Section 743 of the Act [21 U.S.C. 379j-31] authorizes FDA to assess and collect fees to cover FDA’s costs for certain activities, including re-inspection-related costs. A re-inspection is one or more inspections conducted subsequent to an inspection that identified noncompliance materially related to a food safety requirement of the Act, specifically to determining whether compliance has been achieved.  Re-inspection-related costs means all expenses, including administrative expenses incurred in connection with FDA’s arranging, conducting, and evaluating the results of the re-inspection and assessing and collecting the re-inspection fees [21 U.S.C. 379j-31(a)(2)(B)].  For a domestic facility, FDA will assess and collect fees for re-inspection-related costs from the responsible party for the domestic facility.  The inspection noted in this letter identified noncompliance materially related to a food safety requirement of the Act.  Accordingly, FDA may assess fees to cover any re-inspection-related costs.

To date we have not received a response from you.

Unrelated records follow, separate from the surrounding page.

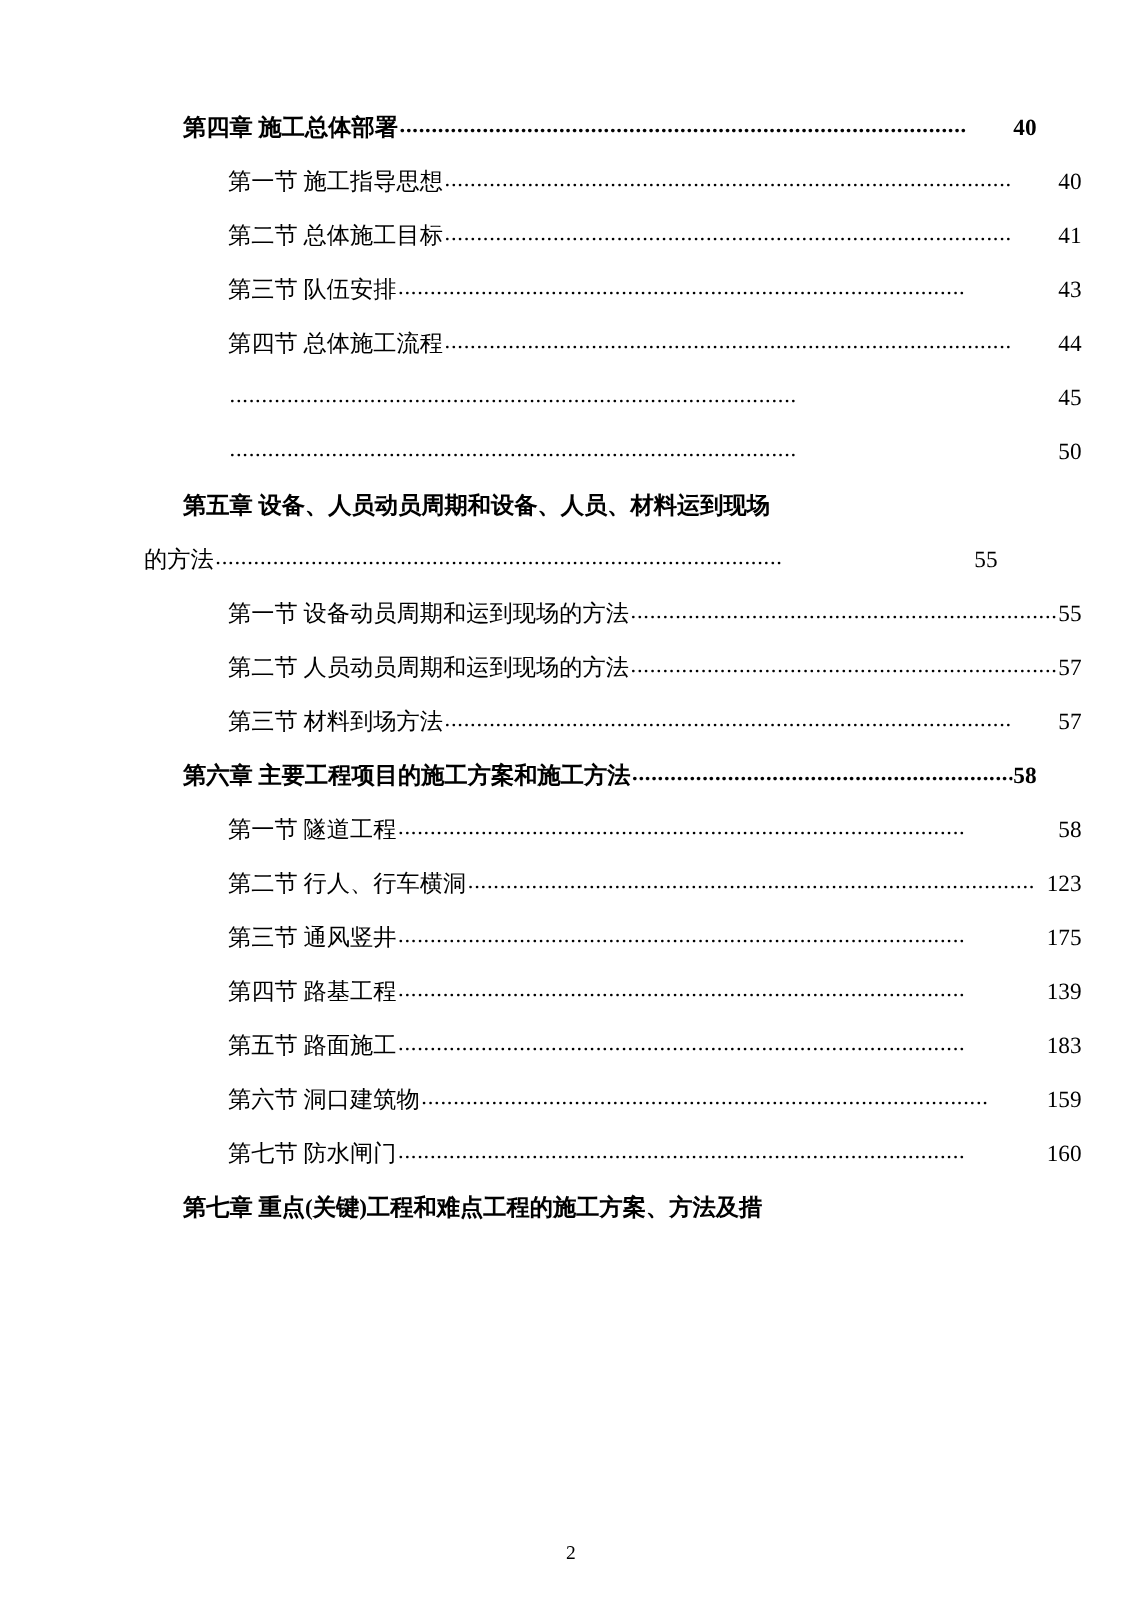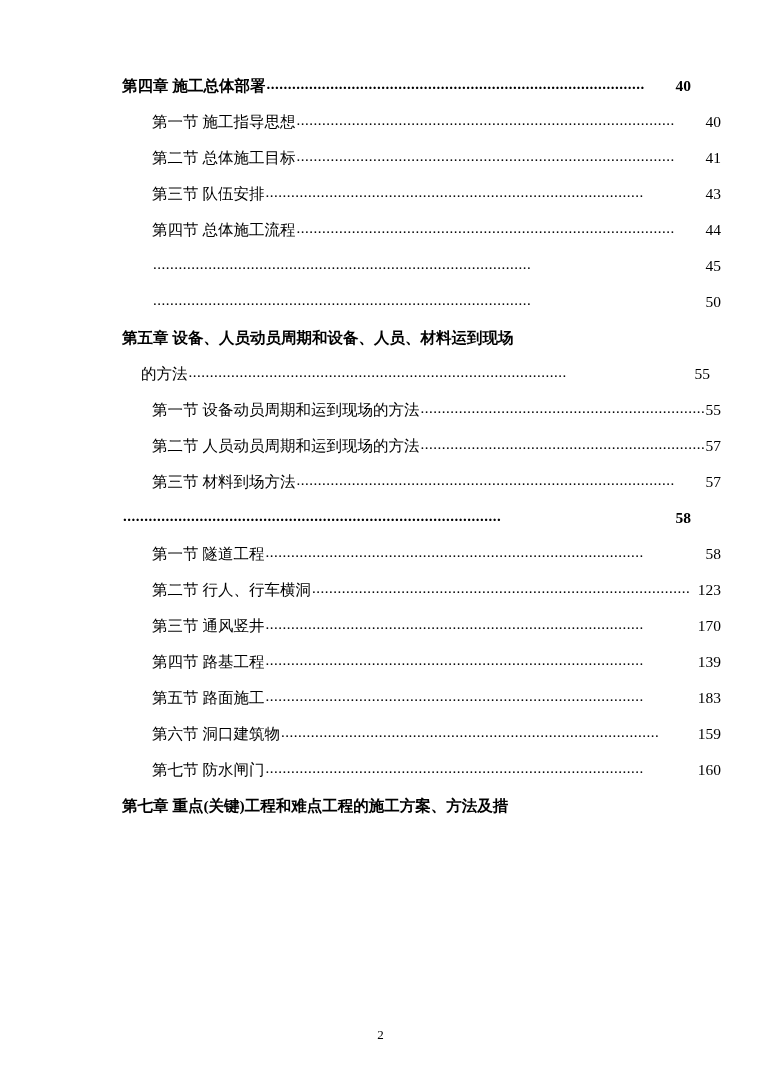"的方法" .toc-row.cont { margin-left: 45px -> none }
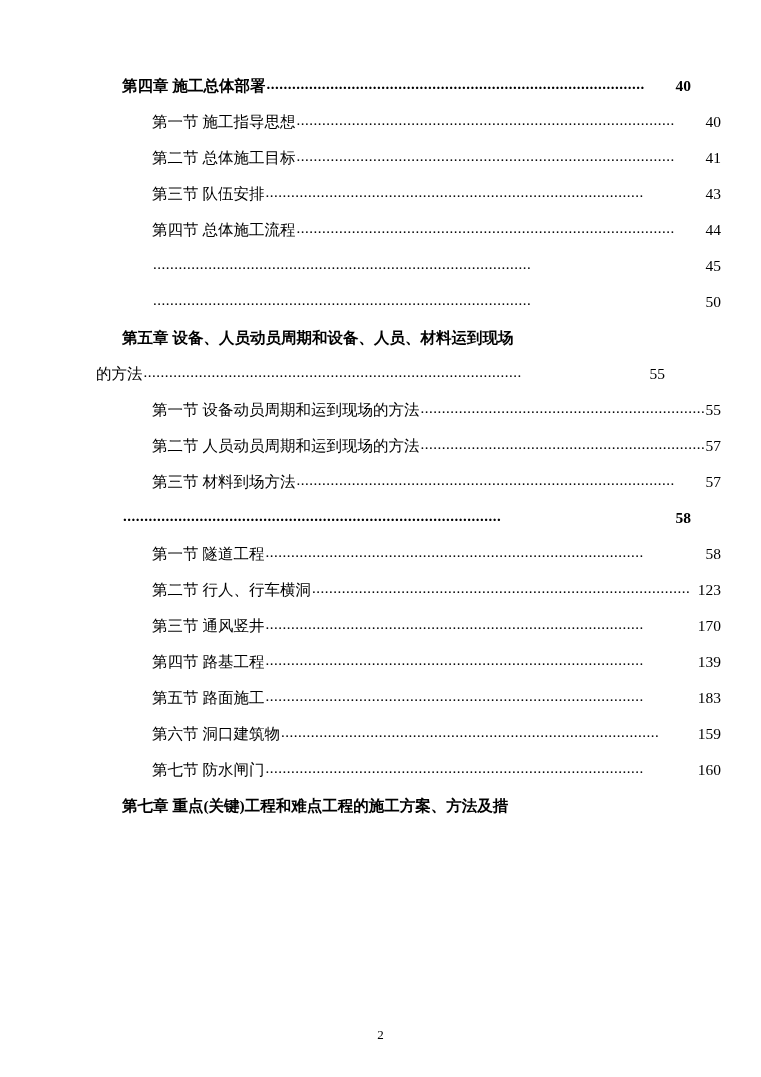"第六章 主要工程项目的施工方案和施工方法" span.toc-label { html: none -> <span>第六章 主要工程项目的施工方案和施工方法</span> }
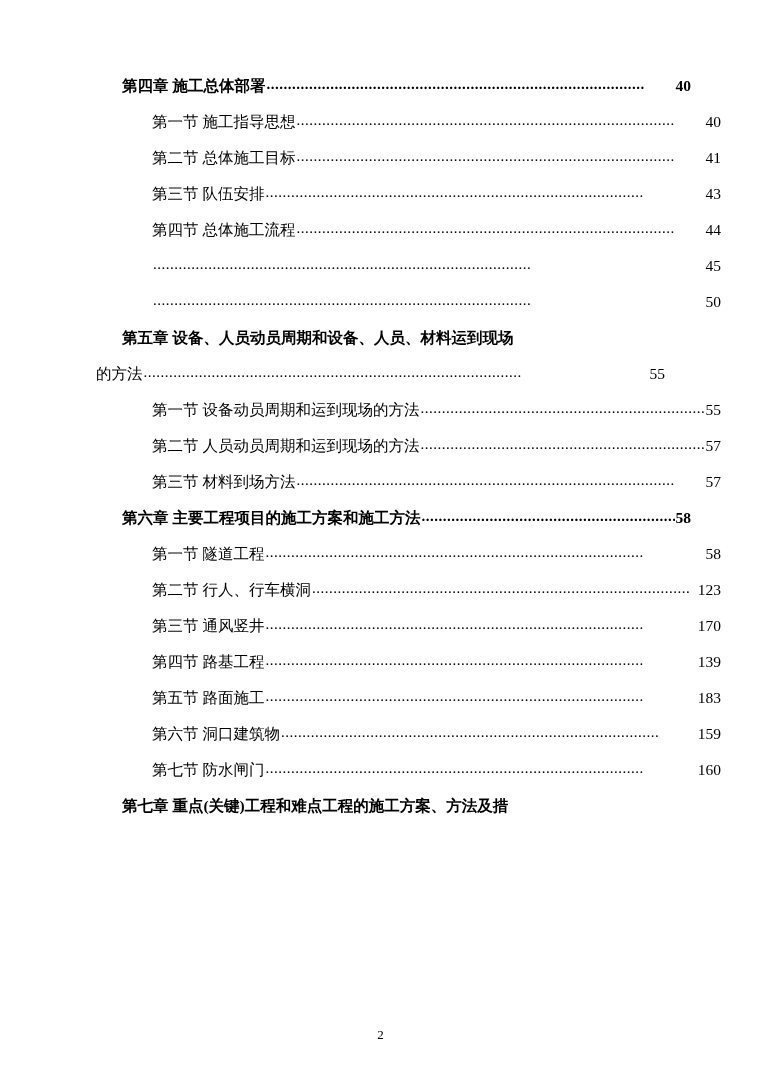"170" span.toc-page { text: 170 -> 175 }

You should notify this office in writing of the steps you have taken to bring your firm into compliance with the law within fifteen (15) working days of receiving this letter. Your response should include each step that has been taken or will be taken to correct the violations and prevent their recurrence. If corrective action cannot be completed within fifteen (15) working days of receiving this letter, state the reason for the delay and the time frame within which the corrections will be completed. Please include copies of any available documentation demonstrating that corrections have been made.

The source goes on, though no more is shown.